→ WORK TASK
From the listing, collect all lines containing the word "display".

= = = =

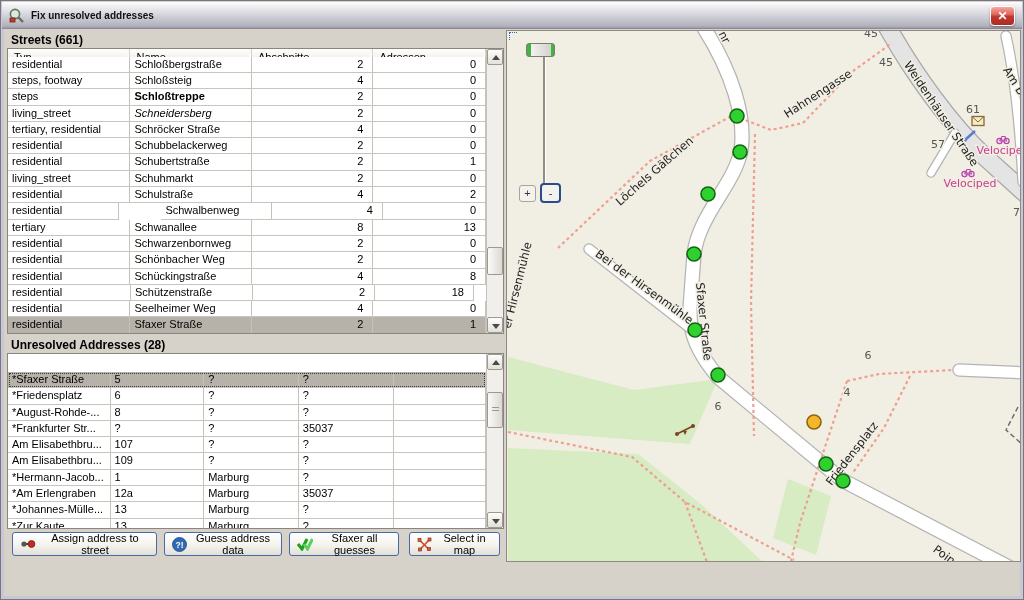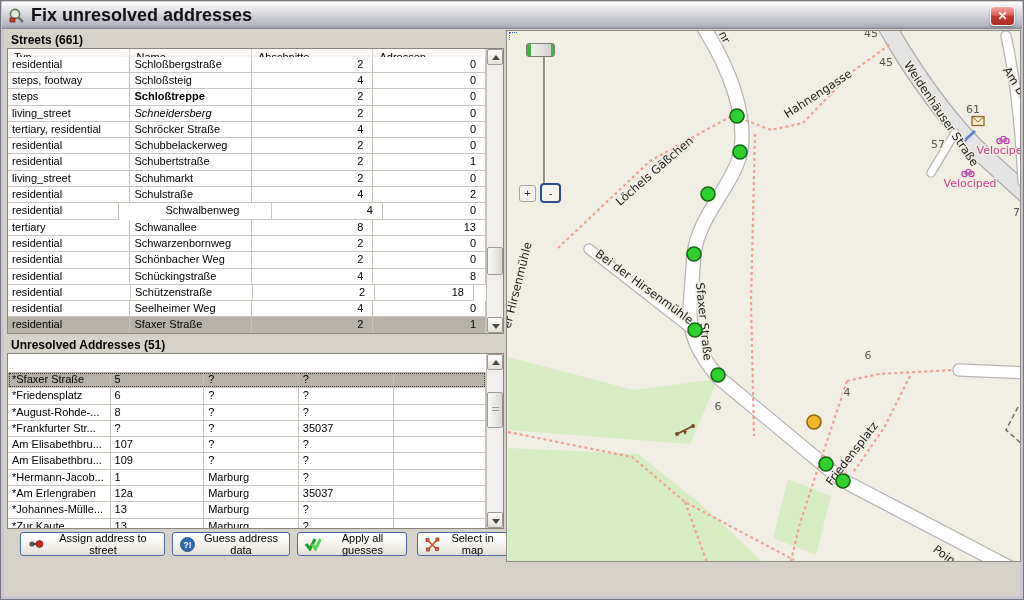--- a/index.html
+++ b/index.html
@@ -6,21 +6,21 @@
   *{box-sizing:border-box;}
   .dialog{position:relative;width:1024px;height:600px;background:#d6d2ca;
     border:1px solid #77757f;overflow:hidden;
     font-family:"Liberation Sans",sans-serif;font-size:11px;color:#000;
     box-shadow:inset 0 -3px 0 #c9c8d2, inset 3px 0 0 #c9c8d2, inset -3px 0 0 #c9c8d2;}
   
   .titlebar{position:absolute;left:1px;top:1px;right:1px;height:27px;
     background:linear-gradient(180deg,#fdfdfd 0%,#dcdce2 40%,#b2b2bd 92%,#9c9ca8 100%);
     display:flex;align-items:center;padding:0 6px;border-bottom:1px solid #8a8a96;}
   .app-icon{width:17px;height:17px;margin-right:6px;flex:0 0 auto;}
-  .title-text{font-weight:bold;font-size:18px;color:#111;}
+  .title-text{font-weight:bold;font-size:10px;color:#111;}
   .close-btn{position:absolute;right:7px;top:4px;width:25px;height:20px;border:1px solid #fff;
     border-radius:4px;background:linear-gradient(180deg,#f2a9a4 0%,#dd5f55 45%,#c03a30 50%,#ad2d24 100%);
     color:#fff;font-weight:bold;font-size:12px;line-height:18px;text-align:center;
     box-shadow:0 1px 2px rgba(0,0,0,.35);cursor:default;}
   
   .group-label{position:absolute;font-weight:bold;font-size:12px;color:#000;}
   .tbl{position:absolute;background:#fff;border:1px solid #8a867e;}
   .tbl-head{position:absolute;left:0;top:0;right:17px;height:18px;display:flex;
     background:linear-gradient(180deg,#ffffff,#f2f0ea 55%,#e4e1d8);border-bottom:1px solid #b3afa7;}
   .th{height:18px;line-height:17px;padding-left:6px;border-right:1px solid #d7d4cb;
@@ -37,21 +37,21 @@
   .sb-btn{position:absolute;left:0;width:16px;height:16px;background:linear-gradient(180deg,#fdfdfc,#e3e0d9);
     border:1px solid #9d9890;border-radius:2px;}
   .sb-btn:after{content:"";position:absolute;left:4px;border-left:4px solid transparent;border-right:4px solid transparent;}
   .sb-up{top:0;}  .sb-up:after{top:5px;border-bottom:5px solid #4a4a44;}
   .sb-dn{bottom:0;} .sb-dn:after{top:6px;border-top:5px solid #4a4a44;}
   .sb-thumb{position:absolute;left:0;width:16px;background:linear-gradient(90deg,#fafaf8,#dcd9d2);
     border:1px solid #9d9890;border-radius:2px;}
   .grip{position:absolute;left:4px;top:50%;margin-top:-3px;width:7px;height:6px;
     background:repeating-linear-gradient(180deg,#9d9890 0,#9d9890 1px,transparent 1px,transparent 3px);}
   
-  .actions{position:absolute;left:8px;top:529px;width:505px;height:28px;}
+  .actions{position:absolute;left:0;top:529px;width:505px;height:28px;}
   .act-btn{position:absolute;top:2px;height:24px;display:flex;align-items:center;gap:5px;
     padding:0 7px;background:linear-gradient(180deg,#ffffff,#f4f3ee 55%,#e2dfd5);
     border:1px solid #4b69a5;border-radius:3px;font-size:11px;font-family:"Liberation Sans",sans-serif;color:#000;}
   .act-btn svg{flex:0 0 auto;}
   
   .footer{position:absolute;left:4px;right:4px;bottom:4px;height:34px;background:#d6d2ca;
     border-top:1px solid #9a968e;box-shadow:inset 0 1px 0 #ffffff;}
   .close-dlg-btn{position:absolute;right:12px;top:5px;width:94px;height:26px;display:flex;align-items:center;
     justify-content:center;gap:6px;background:linear-gradient(180deg,#fdfefe,#eef1f5 50%,#dde3ec);
     border:1px solid #39538f;border-radius:3px;font-size:11px;font-family:"Liberation Sans",sans-serif;
@@ -197,21 +197,21 @@
           <div class="td num" style="width: 113px;">1</div>
         </div>
       </div>
     <div class="sb">
       <div class="sb-btn sb-up"></div>
       <div class="sb-thumb" style="top:198px;height:28px;"></div>
       <div class="sb-btn sb-dn"></div>
     </div>
   </div>
 
-  <div class="group-label" style="left:10px;top:337px;">Unresolved Addresses (51)</div>
+  <div class="group-label" style="left:10px;top:337px;">Unresolved Addresses (28)</div>
   <div class="tbl" style="left:6px;top:352px;width:497px;height:176px;">
     <div class="tbl-rows" id="unresolved-rows">
         <div class="tr selected focusrect">
           <div class="td" style="width: 103px;">*Sfaxer Straße</div>
           <div class="td" style="width: 94px;">5</div>
           <div class="td" style="width: 95px;">?</div>
           <div class="td" style="width: 96px;">?</div>
           <div class="td" style="width: 92px;"></div>
         </div>
         <div class="tr">
@@ -301,21 +301,21 @@
         <circle cx="7.5" cy="7.5" r="7" fill="#2f6bb3" stroke="#1c447a" stroke-width="0.8"></circle>
         <text x="7.5" y="10.5" font-size="8.5" font-family="Liberation Sans,sans-serif" font-weight="bold" fill="#fff" text-anchor="middle">?!</text>
       </svg>
       <span>Guess address data</span>
     </button>
     <button class="act-btn" style="left:288px;width:110px;">
       <svg width="16" height="14" viewBox="0 0 16 14">
         <path d="M1 7 L5 12 L10 2" fill="none" stroke="#1f9e1f" stroke-width="3"></path>
         <path d="M7 7 L10.5 12 L15.5 2" fill="none" stroke="#55d455" stroke-width="3"></path>
       </svg>
-      <span>Apply all guesses</span>
+      <span>Sfaxer all guesses</span>
     </button>
     <button class="act-btn" style="left:408px;width:91px;">
       <svg width="15" height="15" viewBox="0 0 15 15">
         <line x1="2.5" y1="3" x2="12" y2="12.5" stroke="#cf4c2a" stroke-width="1.6"></line>
         <line x1="12.5" y1="2.5" x2="3" y2="12.5" stroke="#cf4c2a" stroke-width="1.6"></line>
         <rect x="1" y="1.5" width="3" height="3" fill="#d8633f" stroke="#8a3214" stroke-width="0.7"></rect>
         <rect x="11" y="1" width="3" height="3" fill="#d8633f" stroke="#8a3214" stroke-width="0.7"></rect>
         <rect x="1.5" y="11" width="3" height="3" fill="#d8633f" stroke="#8a3214" stroke-width="0.7"></rect>
         <rect x="10.5" y="10.5" width="3" height="3" fill="#d8633f" stroke="#8a3214" stroke-width="0.7"></rect>
       </svg>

= = = =

→ THE COMPLETED TASK
     display:flex;align-items:center;padding:0 6px;border-bottom:1px solid #8a8a96;}
   .tbl-head{position:absolute;left:0;top:0;right:17px;height:18px;display:flex;
   .act-btn{position:absolute;top:2px;height:24px;display:flex;align-items:center;gap:5px;
   .close-dlg-btn{position:absolute;right:12px;top:5px;width:94px;height:26px;display:flex;align-items:center;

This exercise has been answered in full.